Raw New Markdown
Generating updated version of doc...
Rendered New Markdown
Generating updated version of doc...
---
title: De-identify multiple documents with the de-identification service in python
description: "Learn how to bulk de-identify documents with the asynchronous de-identification service in python."
author: kimiamavon-msft
ms.author: kimiamavon
ms.service: azure-health-data-services
ms.subservice: deidentification-service
ms.topic: tutorial
ms.date: 10/23/2025
#customer intent: As an IT admin, I want to de-identify multiple documents with the de-identification service in python
---
# De-identify multiple documents with the asynchronous de-identification service
The Azure Health Data Services de-identification service can de-identify documents in Azure Storage via an asynchronous job. If you have many documents that you would like to de-identify, using a job is a good option. Jobs also provide consistent surrogation, meaning that surrogate values in the de-identified output match across all documents.

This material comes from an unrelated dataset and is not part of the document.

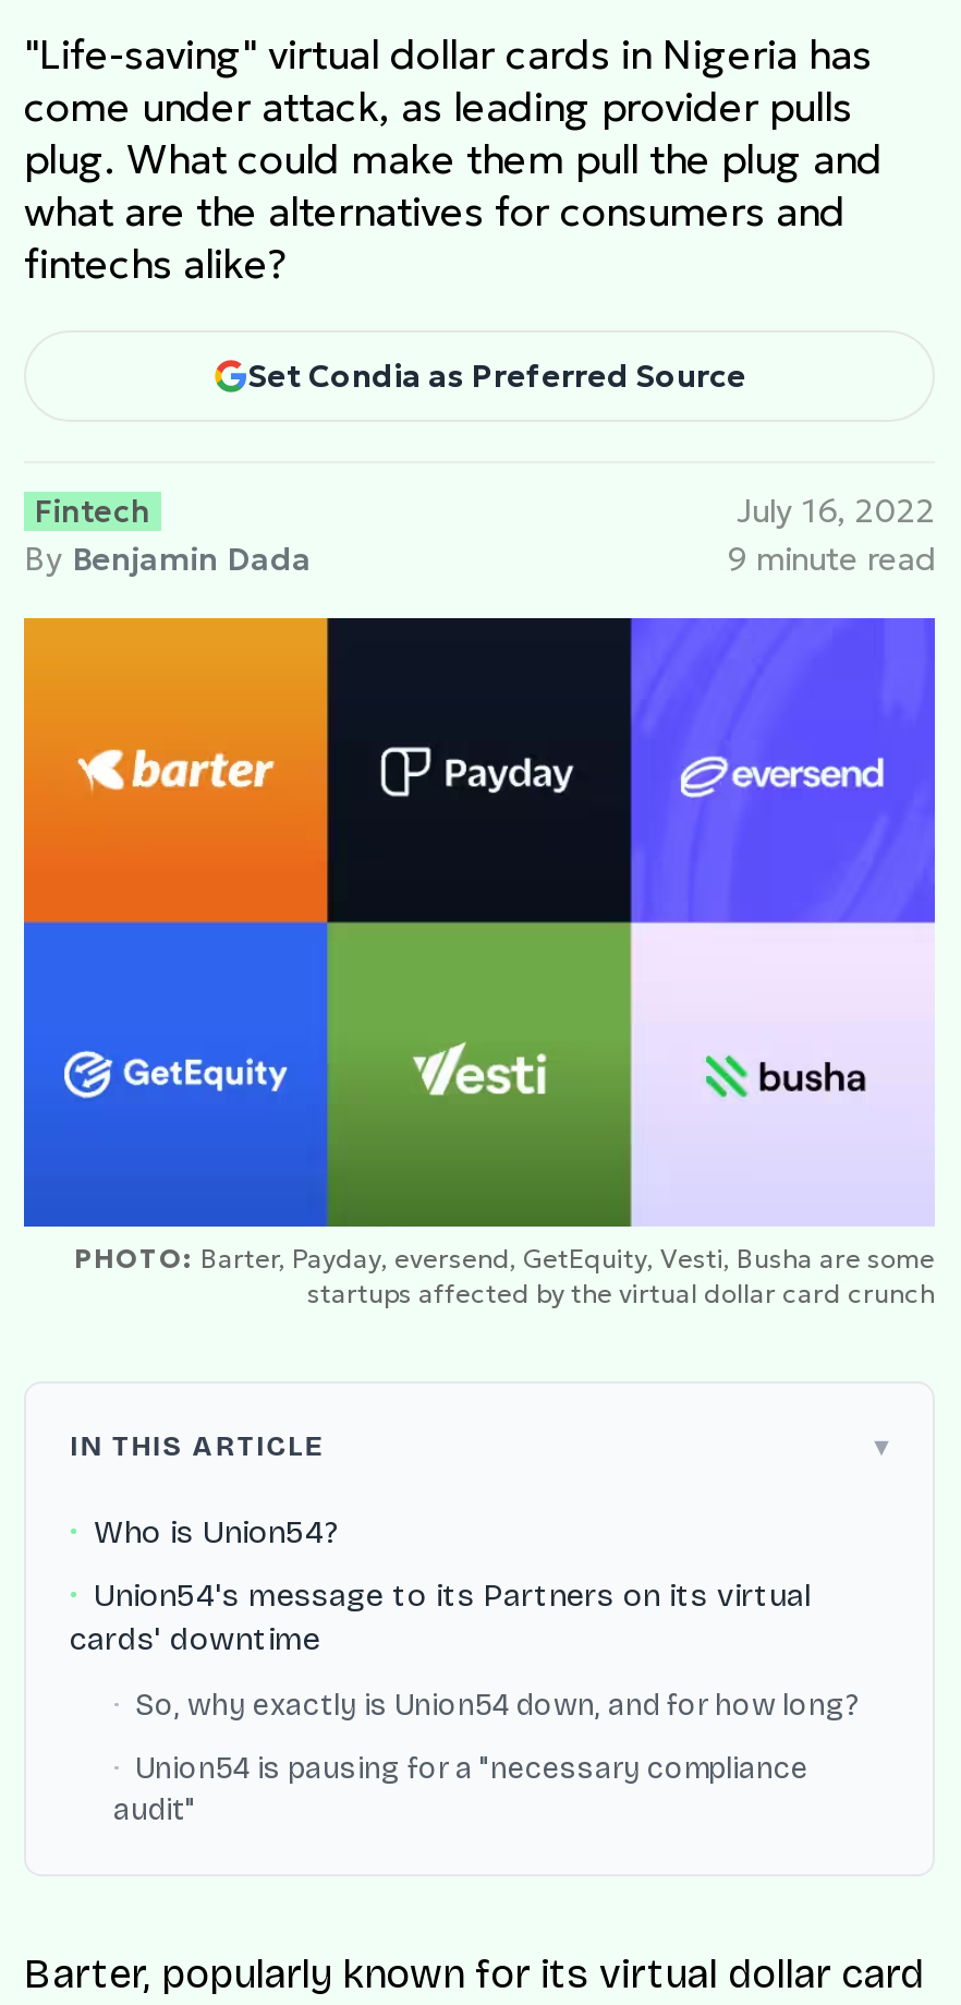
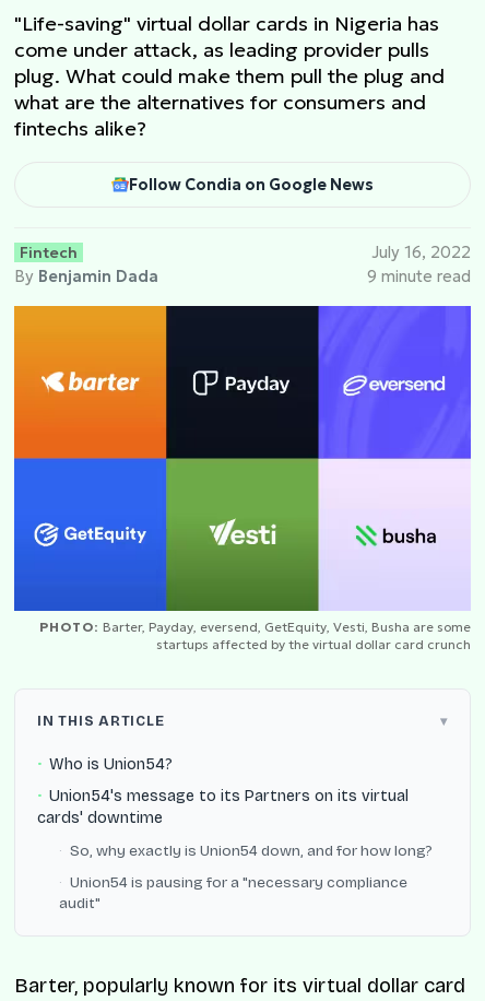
[247,357,746,396] Set Condia as Preferred Source -> [129,175,374,195] Follow Condia on Google News

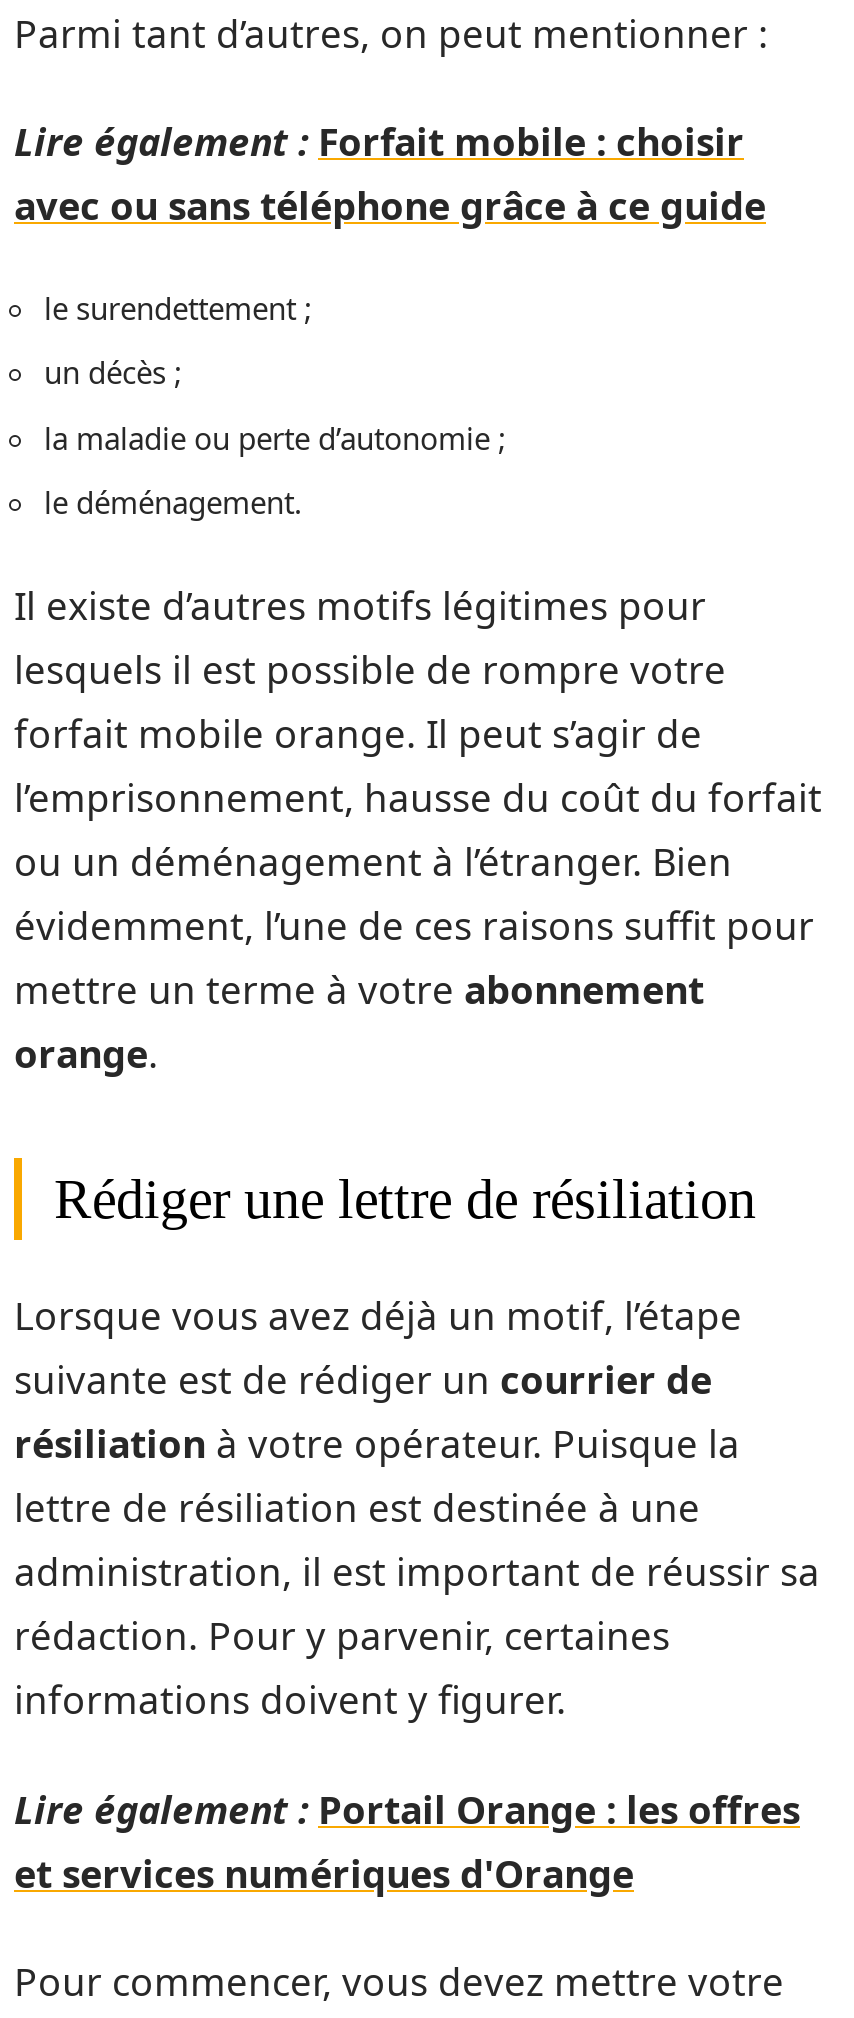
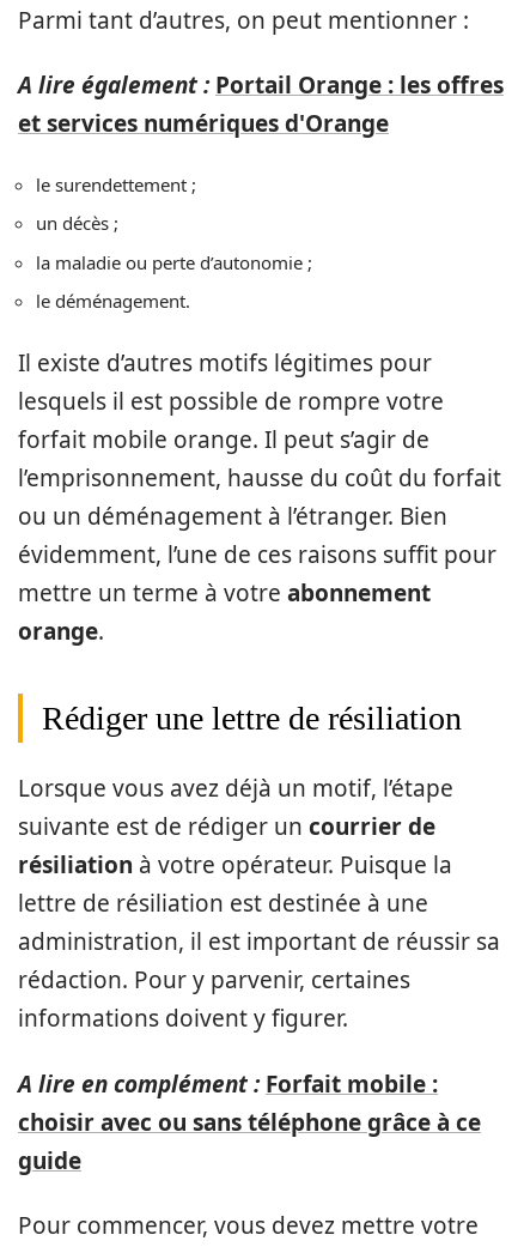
[14,116,766,232] Lire également : Forfait mobile : choisir | avec ou sans téléphone grâce à ce guide -> [18,69,504,101] A lire également : Portail Orange : les offres
[14,1783,800,1835] Lire également : Portail Orange : les offres -> [18,1068,481,1176] A lire en complément : Forfait mobile : | choisir avec ou sans téléphone grâce à ce | guide
moved [14,1847,634,1899] -> [18,108,389,139]: et services numériques d'Orange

For more information about de-identification, including consistent surrogation, see [What is the de-identification service?](overview.md)
When you choose to store documents in Azure Blob Storage, you're charged based on Azure Storage pricing. This cost isn't included in the de-identification service pricing. [Explore Azure Blob Storage pricing](https://azure.microsoft.com/pricing/details/storage/blobs).
This tutorial covers how to configure and run the service via the asynchronous (Batch) API.
## Prerequisites
* An Azure account with an active subscription. [Create an account for free](https://azure.microsoft.com/pricing/purchase-options/azure-account?cid=msft_learn).
* A de-identification service with system-assigned managed identity. [Deploy the de-identification service](quickstart.md).
1. In the top search bar, type `De-identification`.
2. Select **De-identification Services** from the search results.
3. Select **Create**.
4. Fill in required subscription and instance details.
5. Select **Review + create**, then **Create**.
6. Once deployment completes, go to the resource and copy your **Service URL** and **Subscription ID**.
> [!IMPORTANT]
> To use the batch (asynchronous) API with the multilingual model, ensure you have the **DeID Batch Data Owner** role assigned to your identity in **Access Control (IAM)**.
Install [Azure CLI](/cli/azure/install-azure-cli) and open your terminal of choice. In this tutorial, we're using PowerShell.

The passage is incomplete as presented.